Beth Shockley-Lynch of the Worcester County Teacher’s Association, agreed.

“The board has been very supportive of our position and felt we were worth the decisions being made. It will come with sacrifices of people and programs, but that’s what we are, people and programs,” she said.

The proposal was developed late last week but at this juncture remained to be ratified by all the parties involved.

“We met Friday and made an agreement, but we have to get the logistics of it,” Ivory Smith, president of the Worcester County Education Support Personnel Association, said.

A source close to the negotiations said both sides requested some clarifications on certain points of the deal and the school board needed more time to contact its members.

The proposal is not expected to be presented to the county commissioners, which it would have to be if funds were reallocated from one area to another.

“The teachers are not being made whole.
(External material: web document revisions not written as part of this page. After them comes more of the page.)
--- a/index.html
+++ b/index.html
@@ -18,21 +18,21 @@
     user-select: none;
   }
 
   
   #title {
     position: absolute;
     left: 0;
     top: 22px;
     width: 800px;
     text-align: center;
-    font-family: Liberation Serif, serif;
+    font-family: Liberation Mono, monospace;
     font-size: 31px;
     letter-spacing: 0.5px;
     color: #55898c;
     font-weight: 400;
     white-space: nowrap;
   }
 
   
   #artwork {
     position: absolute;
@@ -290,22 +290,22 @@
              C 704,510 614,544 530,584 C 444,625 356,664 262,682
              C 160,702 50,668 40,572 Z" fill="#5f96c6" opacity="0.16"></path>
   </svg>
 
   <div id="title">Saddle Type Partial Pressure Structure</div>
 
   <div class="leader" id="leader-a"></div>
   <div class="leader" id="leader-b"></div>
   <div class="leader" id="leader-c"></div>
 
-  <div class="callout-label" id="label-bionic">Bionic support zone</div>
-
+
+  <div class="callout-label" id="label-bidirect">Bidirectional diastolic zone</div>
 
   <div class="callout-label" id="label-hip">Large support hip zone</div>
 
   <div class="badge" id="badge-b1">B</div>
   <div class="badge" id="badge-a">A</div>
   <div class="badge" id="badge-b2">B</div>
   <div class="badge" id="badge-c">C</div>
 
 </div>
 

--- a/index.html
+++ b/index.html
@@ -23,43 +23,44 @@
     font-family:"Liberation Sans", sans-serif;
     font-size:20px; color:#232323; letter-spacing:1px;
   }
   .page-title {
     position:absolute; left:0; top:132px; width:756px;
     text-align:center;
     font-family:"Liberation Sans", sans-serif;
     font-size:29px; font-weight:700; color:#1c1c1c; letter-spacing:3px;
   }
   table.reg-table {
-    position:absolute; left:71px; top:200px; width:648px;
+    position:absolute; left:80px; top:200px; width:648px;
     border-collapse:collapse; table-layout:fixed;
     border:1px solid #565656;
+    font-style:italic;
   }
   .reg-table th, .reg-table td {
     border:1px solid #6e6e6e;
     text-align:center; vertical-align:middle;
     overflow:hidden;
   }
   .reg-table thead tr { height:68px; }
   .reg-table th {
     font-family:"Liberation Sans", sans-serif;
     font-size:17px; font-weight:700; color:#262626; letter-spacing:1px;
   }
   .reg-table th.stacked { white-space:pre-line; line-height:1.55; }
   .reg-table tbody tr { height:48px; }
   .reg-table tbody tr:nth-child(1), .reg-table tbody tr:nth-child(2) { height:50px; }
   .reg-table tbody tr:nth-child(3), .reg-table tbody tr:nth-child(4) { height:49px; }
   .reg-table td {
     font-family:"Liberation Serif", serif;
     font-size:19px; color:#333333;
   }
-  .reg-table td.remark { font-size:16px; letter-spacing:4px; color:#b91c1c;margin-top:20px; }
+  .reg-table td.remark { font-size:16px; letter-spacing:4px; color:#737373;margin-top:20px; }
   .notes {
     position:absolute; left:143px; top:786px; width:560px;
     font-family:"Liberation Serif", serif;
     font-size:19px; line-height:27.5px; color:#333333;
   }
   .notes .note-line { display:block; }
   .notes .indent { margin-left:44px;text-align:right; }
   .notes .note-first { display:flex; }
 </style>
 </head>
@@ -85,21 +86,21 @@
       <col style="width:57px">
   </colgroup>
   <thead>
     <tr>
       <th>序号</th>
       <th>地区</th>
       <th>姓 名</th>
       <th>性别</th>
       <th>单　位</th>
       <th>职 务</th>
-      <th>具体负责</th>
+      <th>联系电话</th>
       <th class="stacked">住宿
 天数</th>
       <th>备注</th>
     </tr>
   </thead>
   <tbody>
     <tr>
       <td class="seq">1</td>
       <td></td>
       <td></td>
The board has offered a very generous compromise,” Shockley-Lynch said.

Funding for step increases to teachers and county employees, yearly increases in base salary based on performance and experience, was trimmed from the county’s budget on in favor of reducing an increase in property tax rates and replenishing the budget stabilization fund.

Steps were previously skipped in 2010, 2011 and 2012. Neighboring Wicomico and Somerset counties had also skipped steps in previous years, but have since made up the difference. Worcester, dependent on a different funding model than those counties, has not.

“The real concern was the investment in teachers. If we’ve invested five years in training a teacher and they leave, that training is benefitting someone else,” Shockley-Lynch said.

A number of teachers had indicated they were looking for work outside of Worcester as a means to restore lost steps.